## What you are asked to do
Write the records below out in full, character for character, with no pictures.

** Opening Data block **

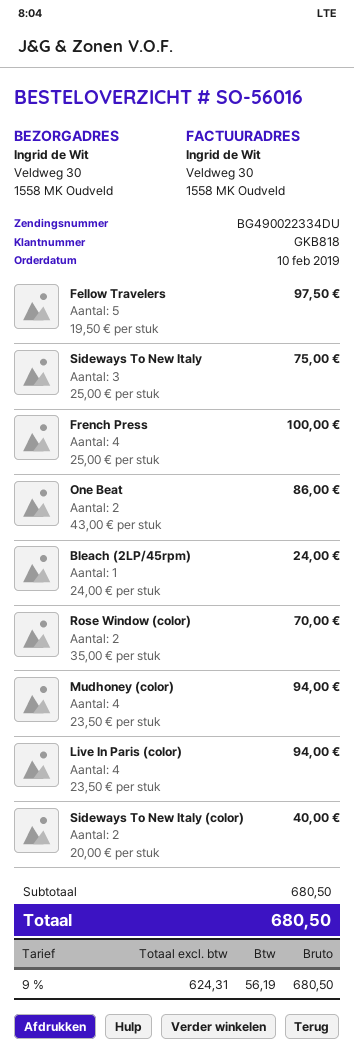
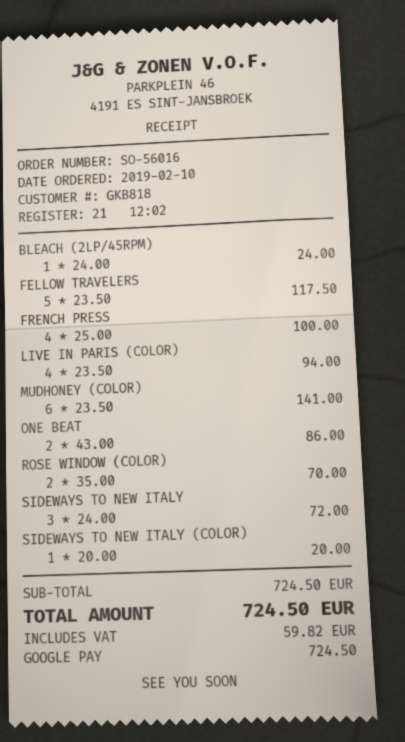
Fellow Travelers: 5 x 19.50 = 97.50 -> 5 x 23.50 = 117.50
Sideways To New Italy: 3 x 25.00 = 75.00 -> 3 x 24.00 = 72.00
Mudhoney (color): 4 x 23.50 = 94.00 -> 6 x 23.50 = 141.00
Sideways To New Italy (color): 2 x 20.00 = 40.00 -> 1 x 20.00 = 20.00
subtotal: 680.50 -> 724.50
tax: 56.19 -> 59.82
total: 680.50 -> 724.50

** Closing Data block **

## Expected answer
Fellow Travelers: 5 x 19.50 = 97.50 -> 5 x 23.50 = 117.50
Sideways To New Italy: 3 x 25.00 = 75.00 -> 3 x 24.00 = 72.00
Mudhoney (color): 4 x 23.50 = 94.00 -> 6 x 23.50 = 141.00
Sideways To New Italy (color): 2 x 20.00 = 40.00 -> 1 x 20.00 = 20.00
subtotal: 680.50 -> 724.50
tax: 56.19 -> 59.82
total: 680.50 -> 724.50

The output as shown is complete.